En el inicio formal de una nueva etapa en la relación comercial de América del Norte, el secretario de Economía, Marcelo Ebrard, sostuvo un primer encuentro con Jamieson Greer, titular de la Oficina del Representante Comercial de Estados Unidos (USTR), para poner en marcha las conversaciones rumbo a la revisión del Tratado entre México, Estados Unidos y Canadá (T-MEC).
Las reuniones, que se desarrollan en Washington D.C., marcan el arranque de los trabajos bilaterales tras la activación del proceso el pasado 5 de marzo por parte de las autoridades estadounidenses. De acuerdo con el funcionario mexicano, los equipos técnicos de ambos países iniciaron labores intensivas para definir las bases de negociación durante los primeros días.
A través de redes sociales, Ebrard destacó que el diálogo con su contraparte y su equipo busca establecer una ruta clara para la revisión del acuerdo comercial, considerado uno de los pilares de la economía regional.
El inicio de este proceso cuenta con el aval de la presidenta Claudia Sheinbaum, quien instruyó a su equipo avanzar con una postura firme, pero prudente, frente al contexto global. La mandataria ha delineado como prioridad la defensa del tratado y la consolidación de condiciones favorables para el comercio mexicano.
El enfoque del gobierno federal contempla también la eliminación de barreras arancelarias y la adaptación a un entorno internacional marcado por tensiones comerciales y políticas proteccionistas heredadas de administraciones previas en Estados Unidos.
Previo a este encuentro, delegaciones de ambos países realizaron reuniones virtuales para afinar la agenda de trabajo. En el caso mexicano, la coordinación técnica estuvo encabezada por Luis Rosendo Gutiérrez, quien lideró la interlocución con sus contrapartes estadounidenses.
Estas mesas preliminares permitieron identificar temas prioritarios y alinear posturas antes de la fase presencial.
Temas clave en la mesa
La primera ronda de discusiones se enfoca en tres ejes estratégicos:
- Reconfiguración comercial regional: reducir la dependencia de América del Norte respecto a mercados asiáticos.

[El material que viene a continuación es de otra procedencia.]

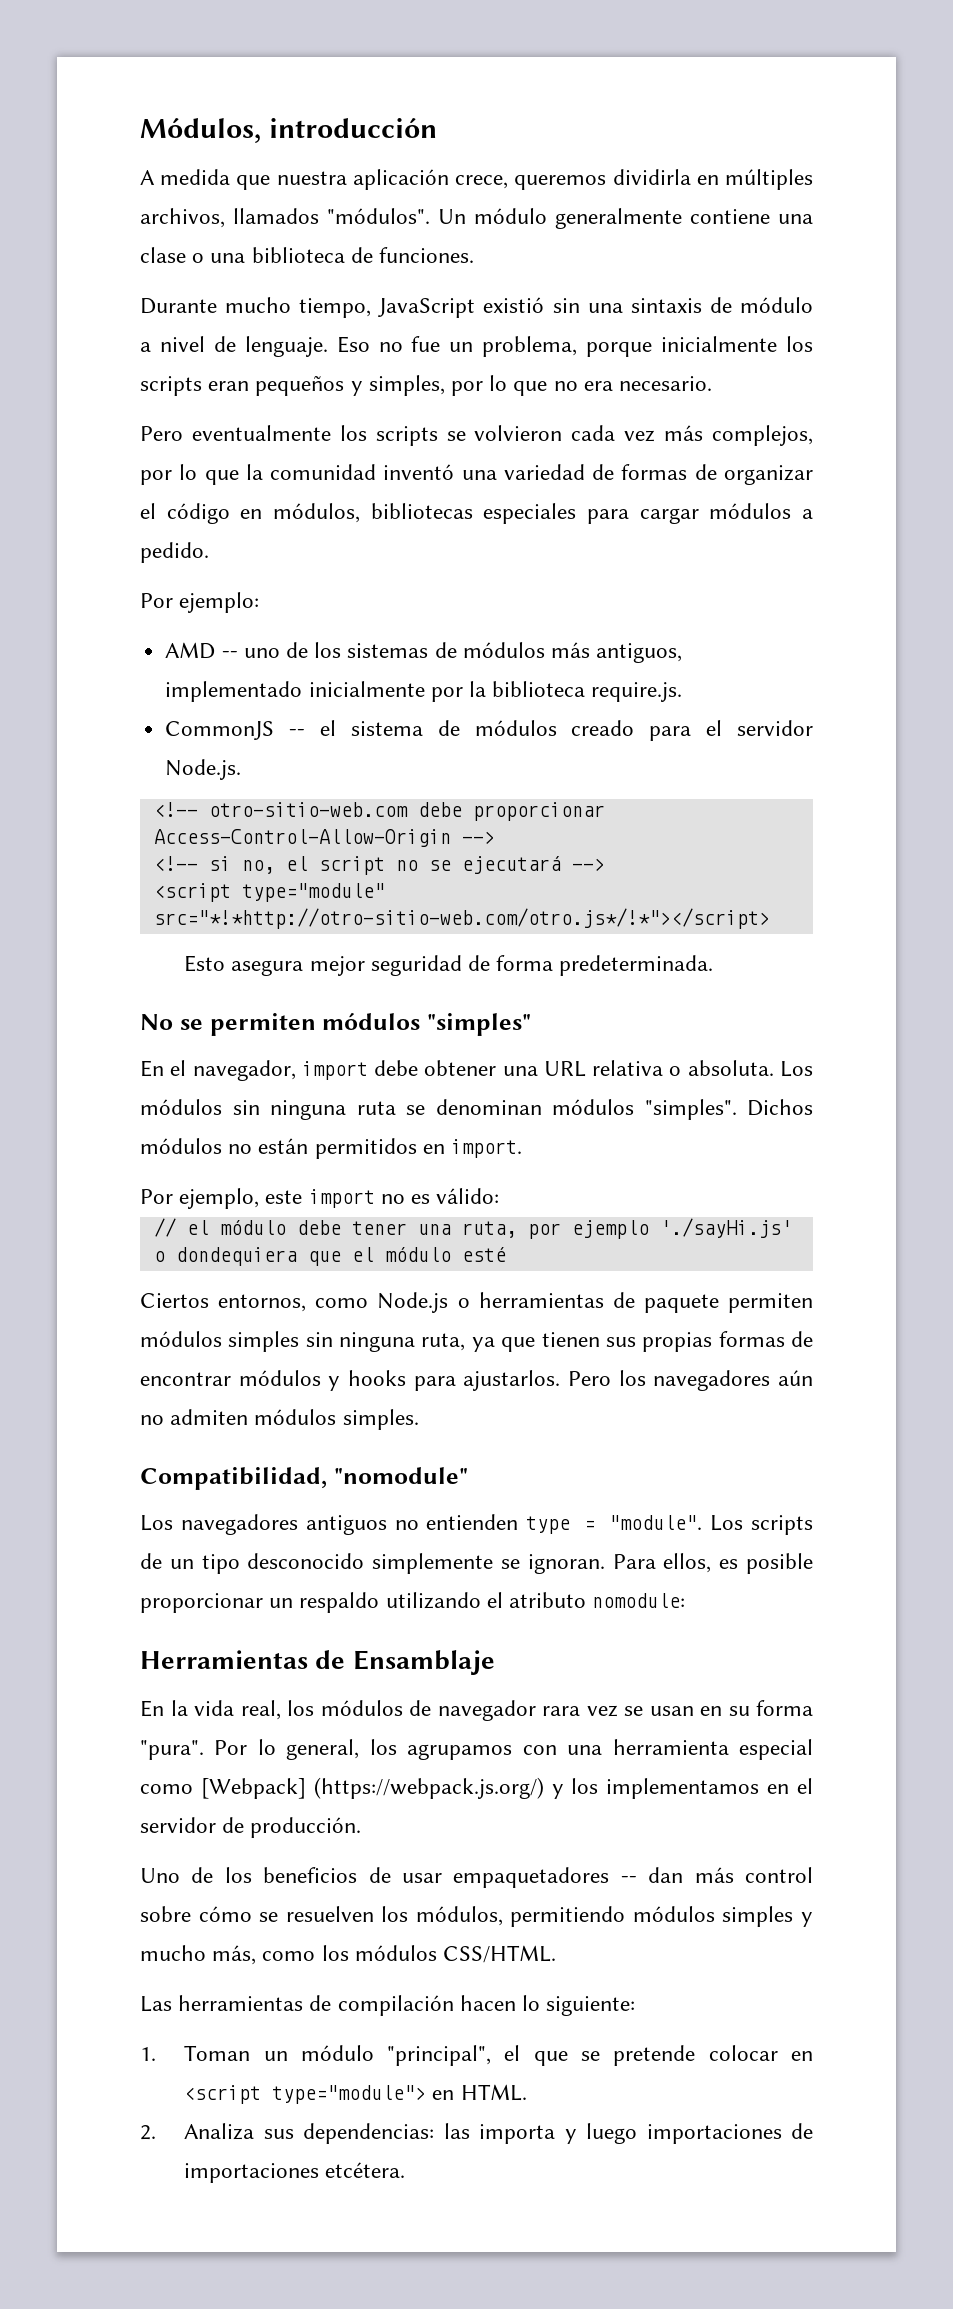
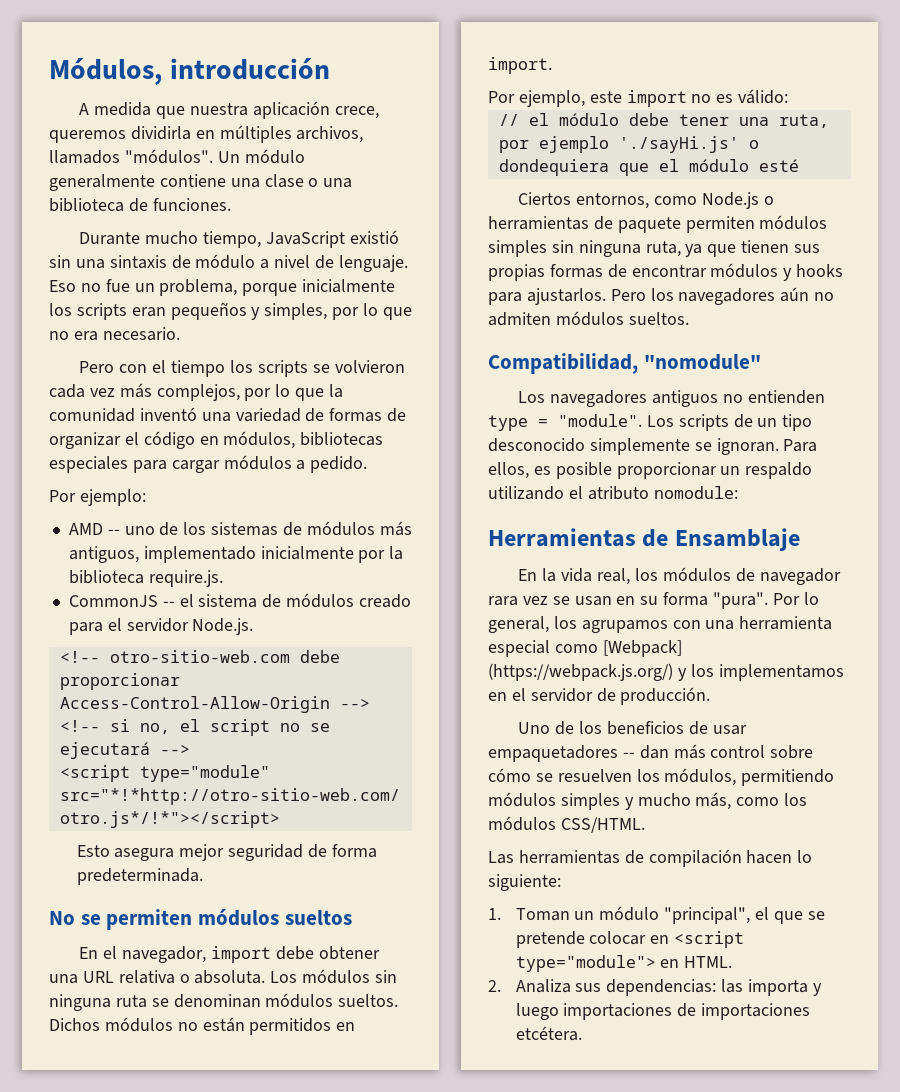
[191,425,331,441] eventualmente -> [119,360,226,377] con el tiempo
[427,1013,531,1036] "simples" -> [284,910,352,925] sueltos
[644,1099,737,1120] "simples". -> [338,994,399,1007] sueltos.
[342,1409,419,1430] simples. -> [628,312,689,325] sueltos.

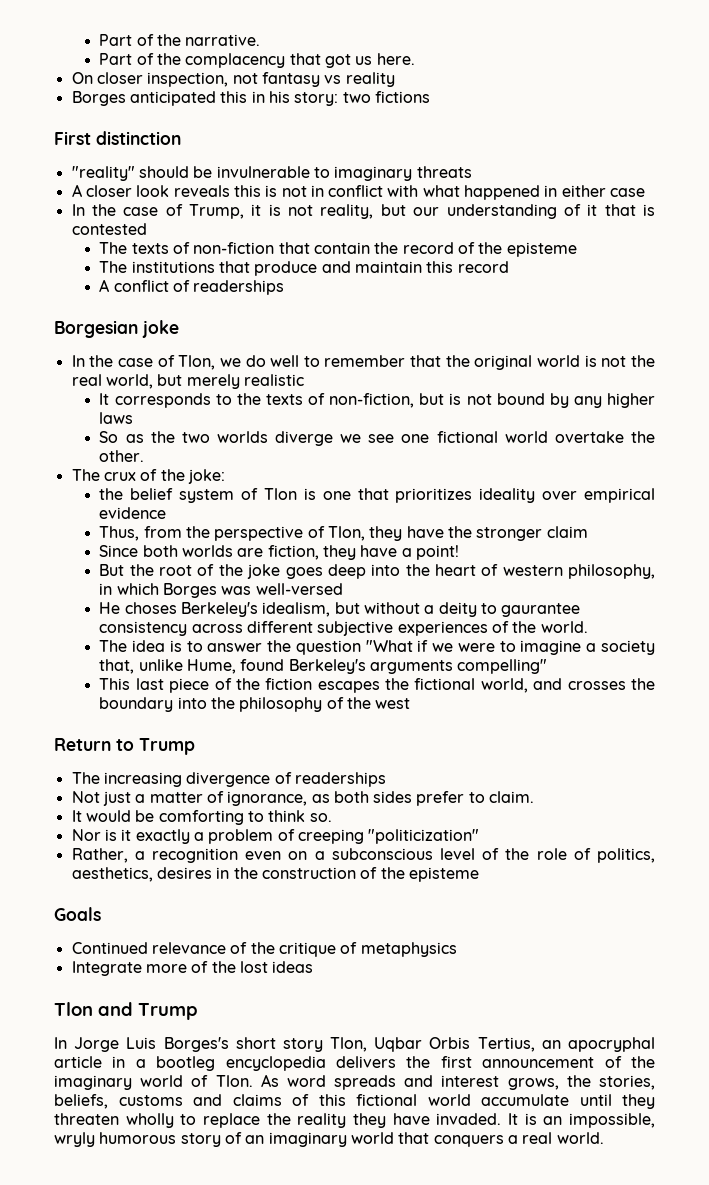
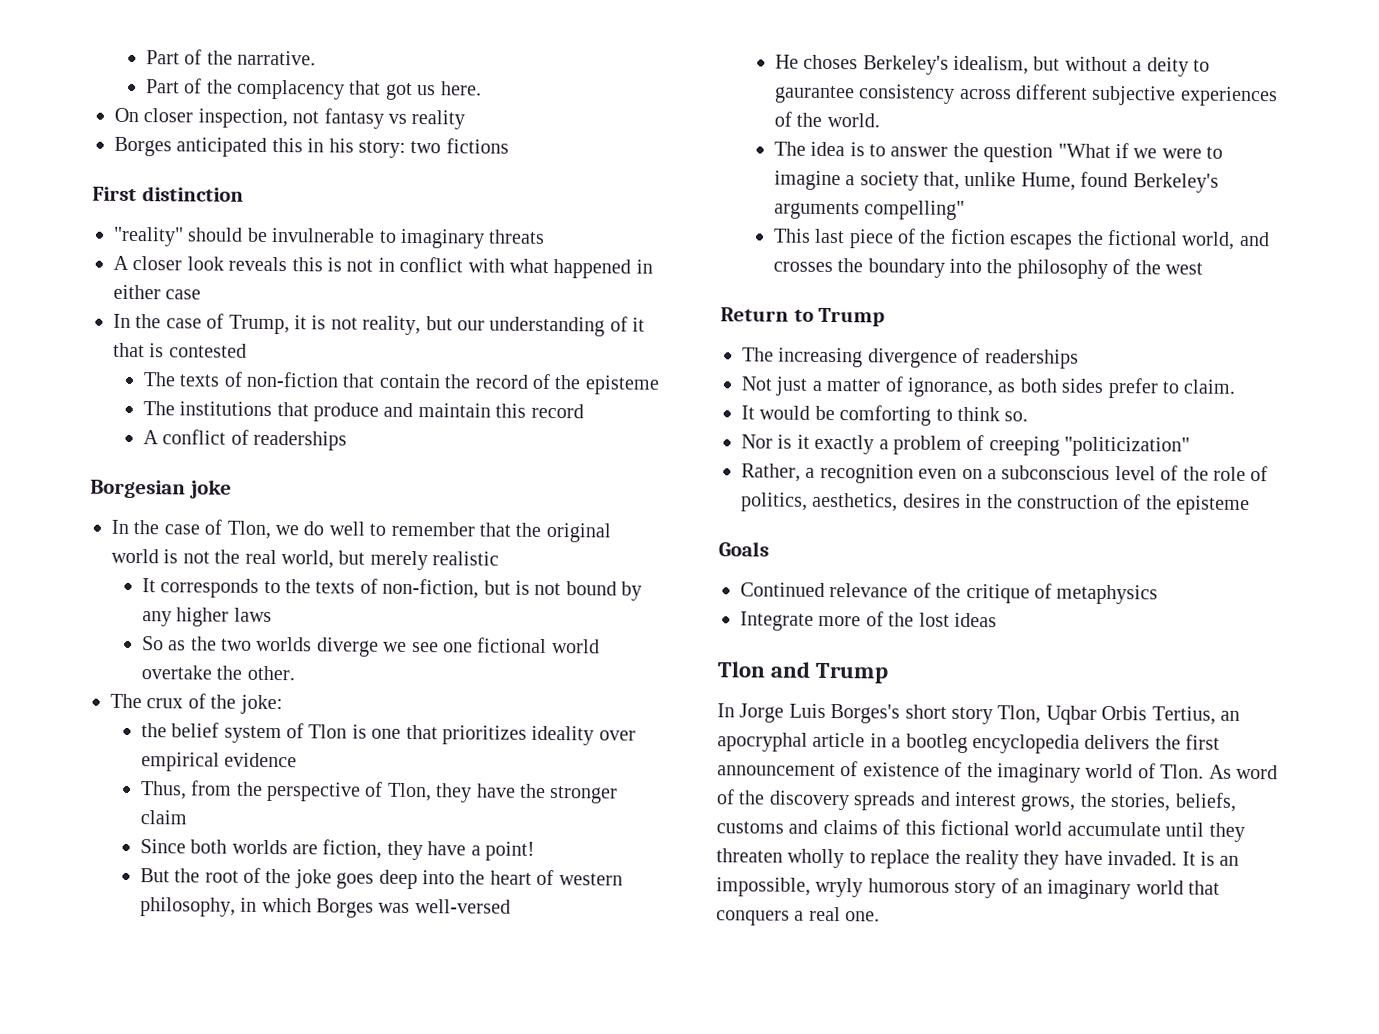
(622, 1062) none -> [862,761,963,777] existence of
(326, 1081) none -> [716,789,850,811] of the discovery
[556,1132,604,1144] world. -> [845,911,881,922] one.

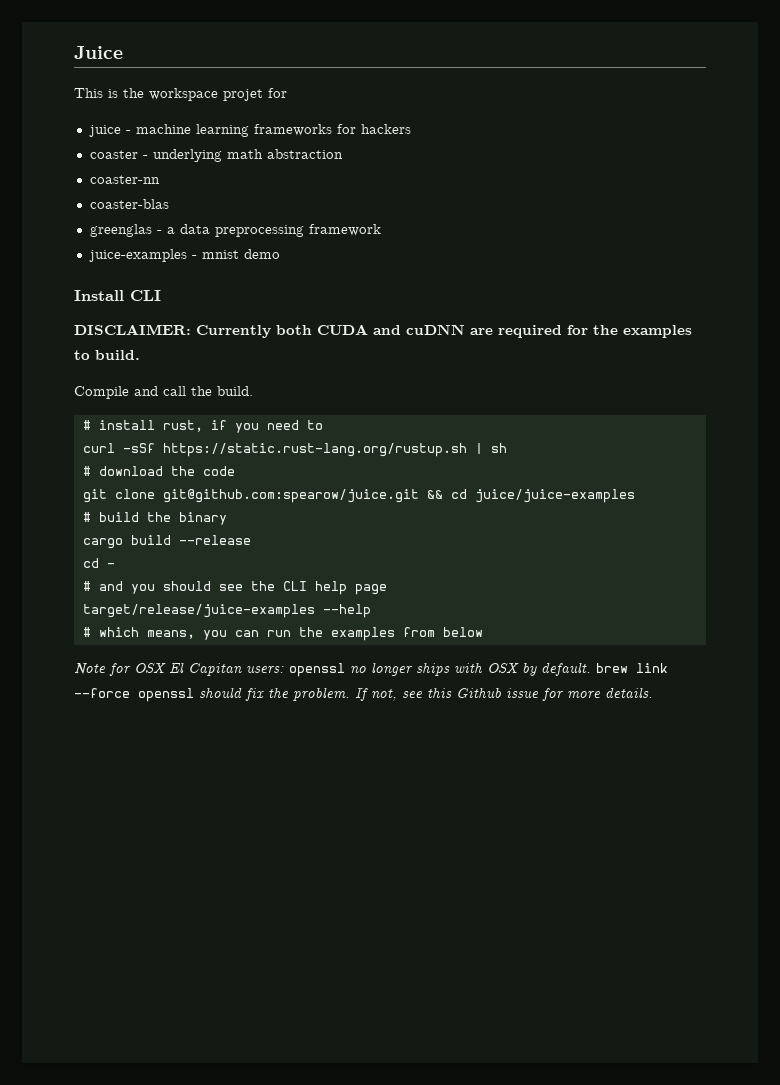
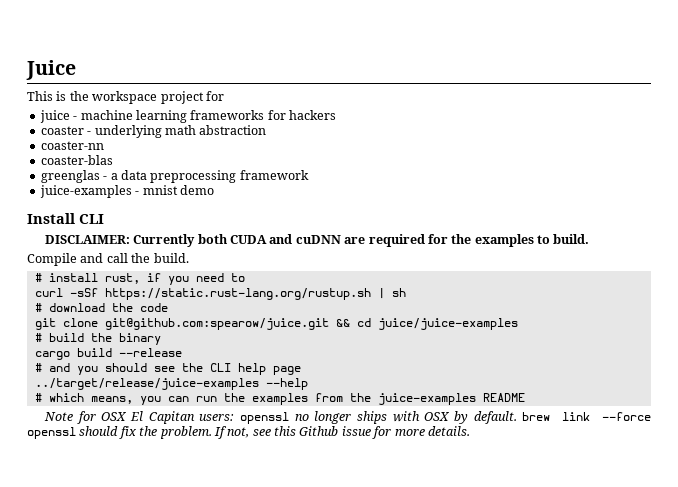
[223,89,263,101] projet -> [160,91,204,104] project
[82,558,115,568] // cd - -> (182, 352) none
[82,604,315,618] target/release/juice-examples -> [34,378,259,390] ../target/release/juice-examples
[442,627,483,637] below -> [349,393,525,405] the juice-examples README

- Reglas de origen: fortalecer criterios sobre el lugar de producción de bienes, clave para el acceso al mercado estadounidense.
- Cadenas de suministro: consolidar la integración productiva regional ante los desafíos globales.
Este proceso de revisión, previsto para concretarse en 2026, será determinante para definir el futuro del T-MEC y su capacidad de responder a los cambios en la economía internacional.